Depois de desencontros na última votação, a sessão de ontem da Câmara de São Bernardo foi marcada pelo acordo entre Prefeitura e Legislativo que resultou na aprovação do projeto do Executivo que reduz a alíquota de 2% para 0% do ITBI (Imposto Sobre Transmissão de Bens Imóveis ‘Inter Vivos') para beneficiar, de imediato, 15 mil moradias. Entretanto, para o ajuste, a propositura passou com emenda do G-13 (bancada de oposição com o bloco de centro) que solicita ao Paço envio de relatórios bimestrais com os resultados, além de validade de três anos para a lei.

De acordo com o líder de governo, Tião Mateus (PT), a criação da Diretoria de Regularização Fundiária, pelo prefeito Luiz Marinho (PT), visa atender gradativamente cerca de 300 mil moradores, uma vez que estudo levantado apontou que há aproximadamente 80 mil imóveis em situação irregular no município.

"O tributo será isento na primeira regularização. É uma questão emergencial. O prefeito colocou metas prioritárias aos imóveis onde está mais fácil regularizar, como as Vilas das Balsas, Comunitária, Soares, Terra Nova 3, entre outros", discorreu o petista, acrescentando que a intenção é acabar com contratos de gaveta, sem a dispensa de receita, pois as casas em lotes irregulares permaneceriam sem recolher o tributo e futuramente contribuiriam com IPTU (Imposto Predial e Territorial Urbano).

Outro encaminhamento avalizado foi o pedido da Prefeitura de prorrogar o prazo para maio na negociação do PCCS (Plano de Cargos, Carreiras e Salários) dos servidores públicos. "Esperamos que o prazo seja suficiente e que venha de acordo com os anseios do funcionalismo. A expectativa é que ele resgata os compromissos de campanha", cutucou Tunico Vieira (PMDB).

 

DESPEDIDA

Os suplentes do PT Wagner Lino e Fátima Araújo falaram ontem em tom de despedida na sessão. Isso porque está tudo acertado para que depois do Carnaval os titulares das cadeiras, Antônio Carlos da Silva, o Toninho da Lanchonete (PT, secretário de Obras), e José Ferreira (PT, secretário de Desenvolvimento Social e Cidadania), recebam a nova designação de voltar à Câmara para engrossar a articulação. O intuito de Marinho seria ainda alocar aliados em seus lugares no 1º escalão do Paço.

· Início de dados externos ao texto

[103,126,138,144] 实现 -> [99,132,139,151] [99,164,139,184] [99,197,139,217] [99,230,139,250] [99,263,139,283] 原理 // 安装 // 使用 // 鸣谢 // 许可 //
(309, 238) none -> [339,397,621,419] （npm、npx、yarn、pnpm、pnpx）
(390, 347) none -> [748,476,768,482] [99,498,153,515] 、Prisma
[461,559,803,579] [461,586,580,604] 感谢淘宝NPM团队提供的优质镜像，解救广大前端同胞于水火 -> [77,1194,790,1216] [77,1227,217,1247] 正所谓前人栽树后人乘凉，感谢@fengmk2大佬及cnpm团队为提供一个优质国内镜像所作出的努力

CS10.3Wagner tratou com naturalidade a troca, tendo em vista a governabilidade. "O governo está pensando em uma readequação, a fim de contemplar pessoas que estão no arco de alianças." O petista aguarda apenas o retorno de como poderá ser utilizado. "Posso contribuir em qualquer área. Onde o prefeito necessitar, seja dentro do partido, fora articulando junto à sociedade, no governo, estarei por lá. O Marinho certamente conhece a minha trajetória e potencialidades."

Já Fátima se mostrou consciente de que a oportunidade chegaria ao fim. "O prefeito precisa do cargo do Zé Ferreira. É lógico que tínhamos projeto para até seis meses antes da eleição, que seria o ideal para o mandato. Só espero que toda essa mudança seja para o bem-estar da administração, da qual o elegemos."

Ao contrário de Wagner, Fátima foi enfática na questão da abertura de espaço na administração Marinho. "Espero que possamos, eu e minha assessoria, ser alocados para dar continuidade aos trabalhos. Não podemos parar. Conhecemos bem o programa do governo, que ajudamos a elaborar."